PROBLEM STATEMENT
Word for word, print out all of the data, omitting every image.

EXTRACTED MATERIAL
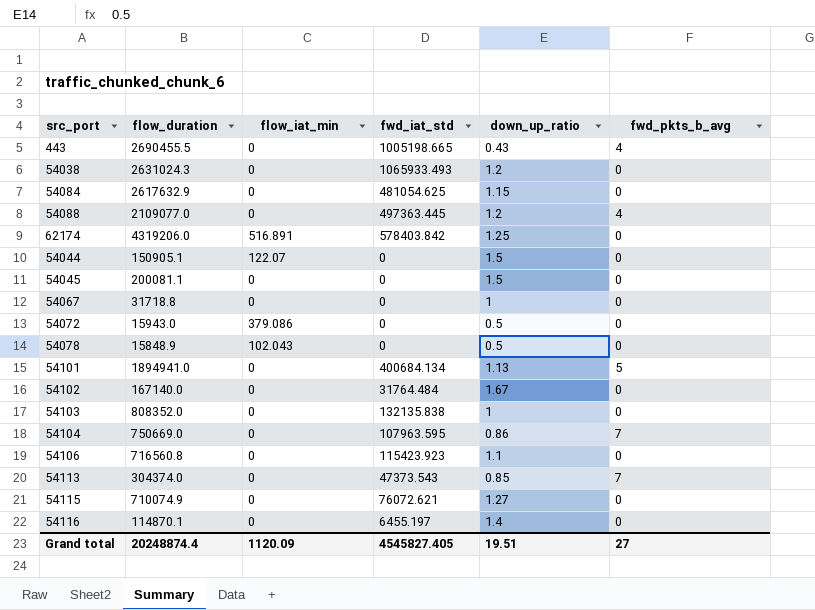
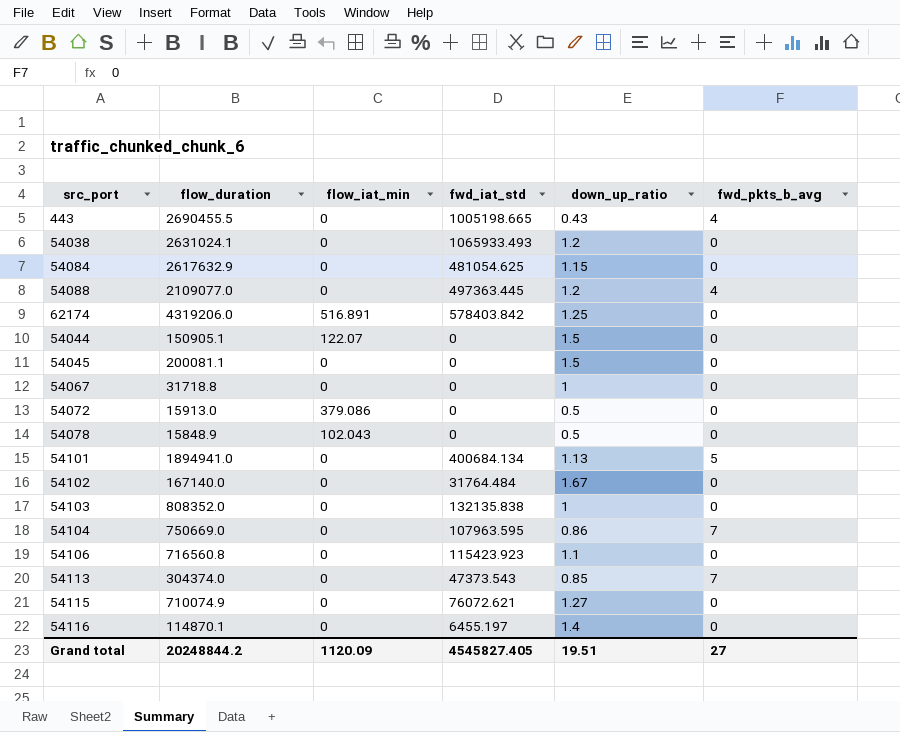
54038 | flow_duration: 2631024.3 -> 2631024.1
54072 | flow_duration: 15943.0 -> 15913.0
Grand total | flow_duration: 20248874.4 -> 20248844.2

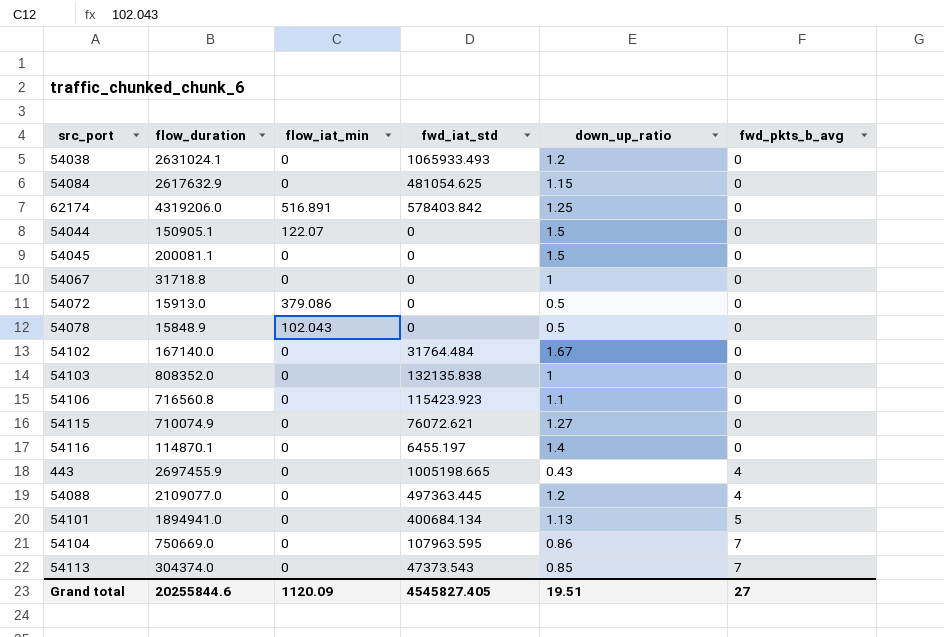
row order: none -> fwd_pkts_b_avg ascending
443 | flow_duration: 2690455.5 -> 2697455.9
Grand total | flow_duration: 20248844.2 -> 20255844.6

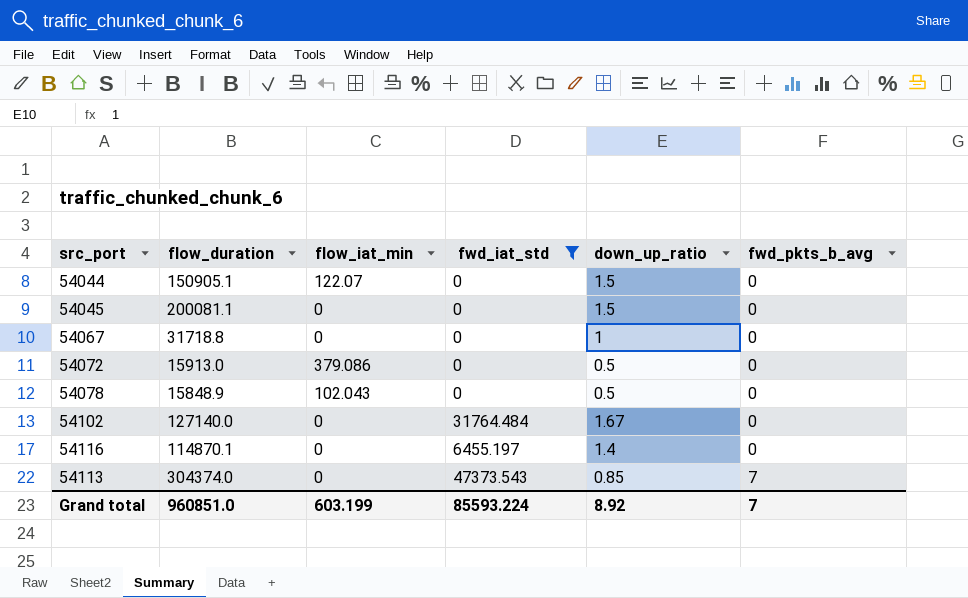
filter: none -> fwd_iat_std <= 47373.543
54102 | flow_duration: 167140.0 -> 127140.0
Grand total | flow_duration: 20255844.6 -> 960851.0
Grand total | flow_iat_min: 1120.09 -> 603.199
Grand total | fwd_iat_std: 4545827.405 -> 85593.224
Grand total | down_up_ratio: 19.51 -> 8.92
Grand total | fwd_pkts_b_avg: 27 -> 7

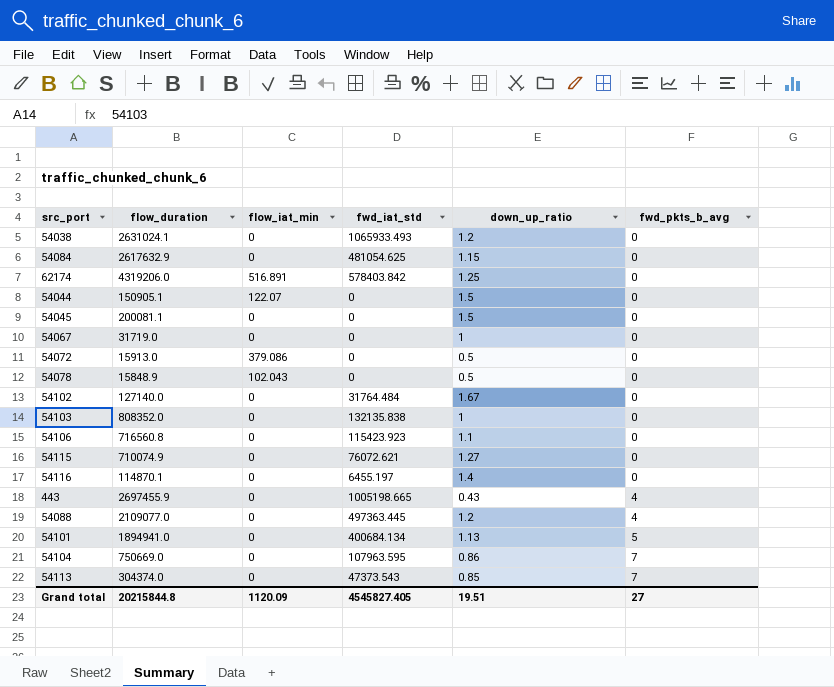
filter: fwd_iat_std <= 47373.543 -> none
54067 | flow_duration: 31718.8 -> 31719.0
Grand total | flow_duration: 960851.0 -> 20215844.8
Grand total | flow_iat_min: 603.199 -> 1120.09
Grand total | fwd_iat_std: 85593.224 -> 4545827.405
Grand total | down_up_ratio: 8.92 -> 19.51
Grand total | fwd_pkts_b_avg: 7 -> 27

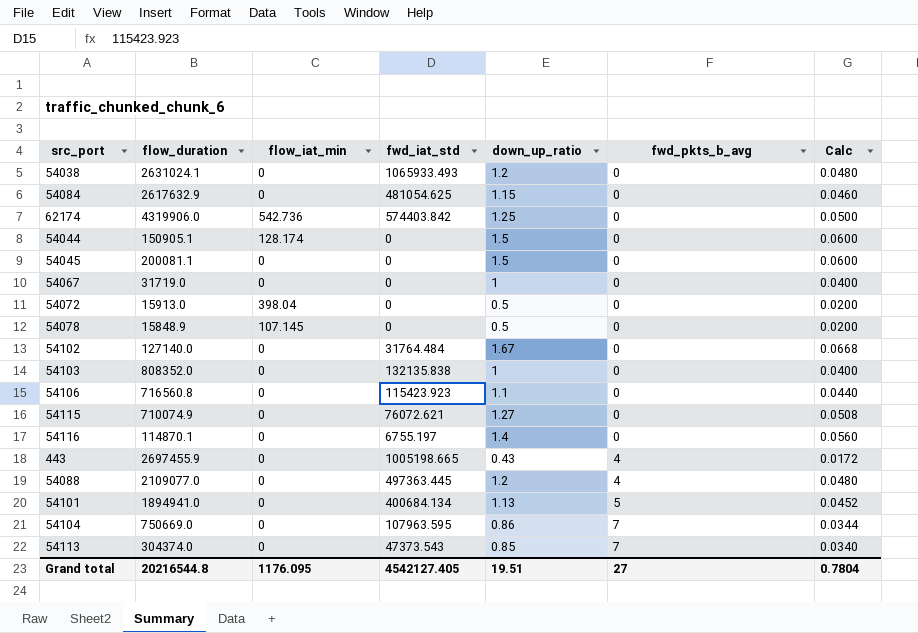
column Calc | formula: none -> [down_up_ratio] * 0.04
62174 | flow_duration: 4319206.0 -> 4319906.0
62174 | flow_iat_min: 516.891 -> 542.736
62174 | fwd_iat_std: 578403.842 -> 574403.842
54044 | flow_iat_min: 122.07 -> 128.174
54072 | flow_iat_min: 379.086 -> 398.04
54078 | flow_iat_min: 102.043 -> 107.145
54116 | fwd_iat_std: 6455.197 -> 6755.197
Grand total | flow_duration: 20215844.8 -> 20216544.8
Grand total | flow_iat_min: 1120.09 -> 1176.095
Grand total | fwd_iat_std: 4545827.405 -> 4542127.405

ANSWER BELOW
54038 | flow_duration: 2631024.3 -> 2631024.1
54072 | flow_duration: 15943.0 -> 15913.0
Grand total | flow_duration: 20248874.4 -> 20248844.2

row order: none -> fwd_pkts_b_avg ascending
443 | flow_duration: 2690455.5 -> 2697455.9
Grand total | flow_duration: 20248844.2 -> 20255844.6

filter: none -> fwd_iat_std <= 47373.543
54102 | flow_duration: 167140.0 -> 127140.0
Grand total | flow_duration: 20255844.6 -> 960851.0
Grand total | flow_iat_min: 1120.09 -> 603.199
Grand total | fwd_iat_std: 4545827.405 -> 85593.224
Grand total | down_up_ratio: 19.51 -> 8.92
Grand total | fwd_pkts_b_avg: 27 -> 7

filter: fwd_iat_std <= 47373.543 -> none
54067 | flow_duration: 31718.8 -> 31719.0
Grand total | flow_duration: 960851.0 -> 20215844.8
Grand total | flow_iat_min: 603.199 -> 1120.09
Grand total | fwd_iat_std: 85593.224 -> 4545827.405
Grand total | down_up_ratio: 8.92 -> 19.51
Grand total | fwd_pkts_b_avg: 7 -> 27

column Calc | formula: none -> [down_up_ratio] * 0.04
62174 | flow_duration: 4319206.0 -> 4319906.0
62174 | flow_iat_min: 516.891 -> 542.736
62174 | fwd_iat_std: 578403.842 -> 574403.842
54044 | flow_iat_min: 122.07 -> 128.174
54072 | flow_iat_min: 379.086 -> 398.04
54078 | flow_iat_min: 102.043 -> 107.145
54116 | fwd_iat_std: 6455.197 -> 6755.197
Grand total | flow_duration: 20215844.8 -> 20216544.8
Grand total | flow_iat_min: 1120.09 -> 1176.095
Grand total | fwd_iat_std: 4545827.405 -> 4542127.405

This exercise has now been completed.